Dizem os mesmos jornais Fulanistas: «O ministério ominoso, que com mão
tão incerta dirige o leme da coisa pública, declarou-se mãe da ostra. É mostrar um
profundo desprezo pela ordem e pela economia! Quando um ministério assim
pratica é que vai no caminho da anarquia, e nos leva direitos ao abismo!» (Farpa I)
A Definição: Sempre que uma noção possa ser definida de várias maneiras,
definir será efectuar uma escolha que não poderá ser admitida sem discussão, a
menos que não tenha qualquer consequência para o raciocínio. Se, pelo contrário,
uma definição orienta o raciocínio, ela deve ser justificada.
A Regra da Justiça: “Segundo a definição de Leibniz, dois seres, a e b, são
idênticos se toda a afirmação relativa a um deles for equivalente a uma
afirmação relativa ao outro. Daqui resulta que seria racional tratar da mesma
maneira seres idênticos, pois não existe nenhuma razão para as tratar de
maneira diferente.” (pág. 83). A regra da justiça aplica-se a seres que, ainda
que não idênticos integralmente, têm uma identidade essencial no aspecto
que estiver em causa. Assim, “os seres de uma mesma categoria essencial
devem ser tratados da mesma forma” (pág. 84).
No folhetim do Diário Popular de 24 de Junho lêem-se notáveis considerações
de ordem moral. São em verso. O poeta dirige-se, na sua declamação solitária, a
uma mulher.
Numa prosa anterior (prelúdio) escreve que a missão da arte é ensinar a
amar (!) – e que na arte não entra realidade, justiça ou moral pública porque
(acrescenta) a arte nada tem com os direitos civis. Colocado assim à larga, na
anarquia da voluptuosidade e do lirismo, aí está o que o poeta expõe e ensina num
jornal popular, com uma tiragem de 20000 exemplares, que anda por cima das
mesas e nos cestos de costura!
Começa por dizer:
– Que é bom amar no campo, à tarde e a sós!
Depois continua:
– Que prefere o campo, porque nas salas do mundo não lhe é dado beijar a
mão dela às largas! Que o campo é livre e as sombras um refúgio!...
Por fim acrescenta:
– Que queria que os raios cintilantes os cingissem a ele só com ela, erguidos
em êxtase, longe de tudo o que é vil...
(Quanto é vil, na gíria da poesia lírica, é o mundo real, a família, o trabalho, as
ocupações domésticas, etc.).
Dispensamo-nos de citar mais estrofes lascivas.

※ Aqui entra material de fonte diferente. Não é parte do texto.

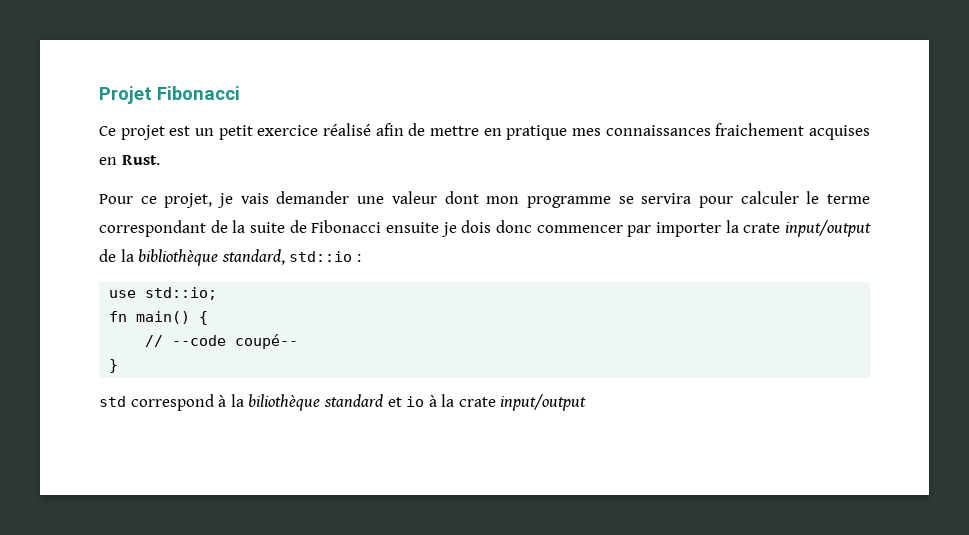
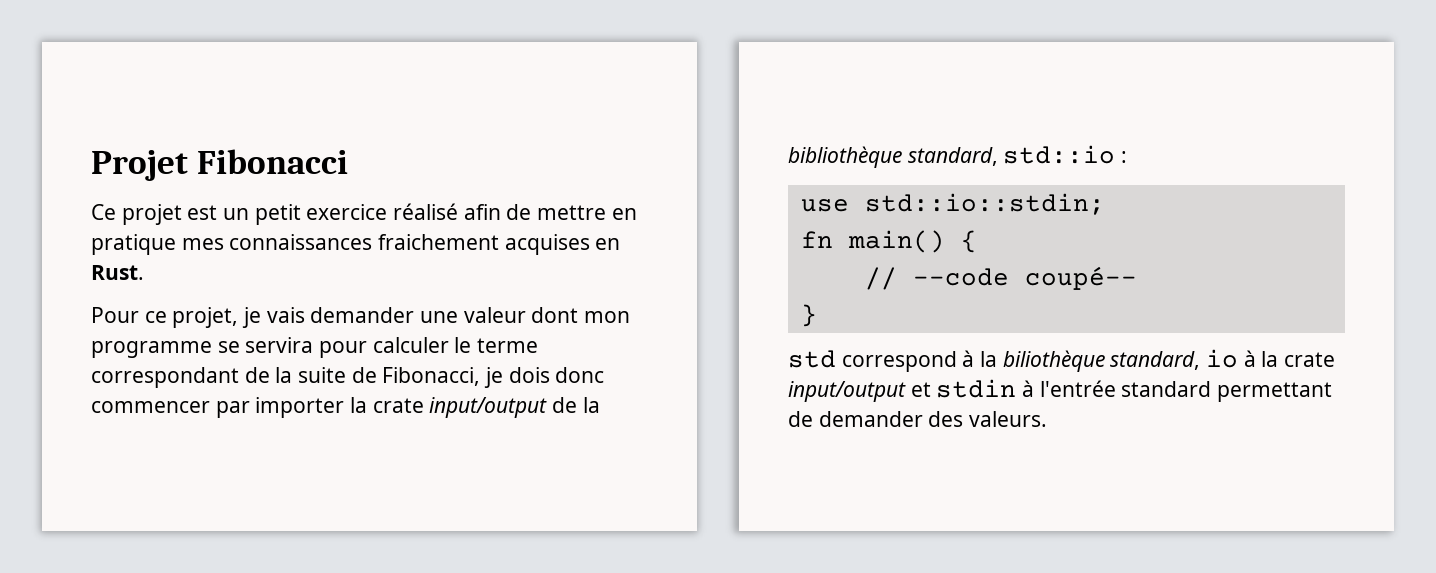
- Pour ce projet, je vais demander une valeur dont mon programme se servira pour calculer le terme correspondant de la suite de Fibonacci ensuite je dois donc commencer par importer la crate input/output de la bibliothèque standard, std::io :
+ Pour ce projet, je vais demander une valeur dont mon programme se servira pour calculer le terme correspondant de la suite de Fibonacci, je dois donc commencer par importer la crate input/output de la bibliothèque standard, std::io :
- use std::io;
+ use std::io::stdin;
- std correspond à la biliothèque standard et io à la crate input/output
+ std correspond à la biliothèque standard, io à la crate input/output et stdin à l'entrée standard permettant de demander des valeurs.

Aquelas bastam para legitimar as seguintes afirmações:
Nenhum jornal publicaria semelhantes teorias em prosa;
Nenhum homem que as escrevesse ousaria lê-las a sua filha, sem gaguejar, e
sem comer as palavras;
Nenhuma senhora que por acaso as tivesse lido ousaria citá-las.
Como se consente então a sua publicação em verso?
A higiene não é só a regularização salutar das condições de vida física; nela
devem também entrar os factos da moralidade. Se é proibido que um monturo
imundo ou um cão morto corrompam o ar respirável das ruas – porque há-de ser
permitido que um poeta, com as suas endechas podres, perturbe o pudor e a
tranquilidade virgem?
Há uma postura da Câmara que impõe uma multa a quem pronuncia palavras
desonestas: porque não há-de ser igualmente proibido publicar ideias desonestas?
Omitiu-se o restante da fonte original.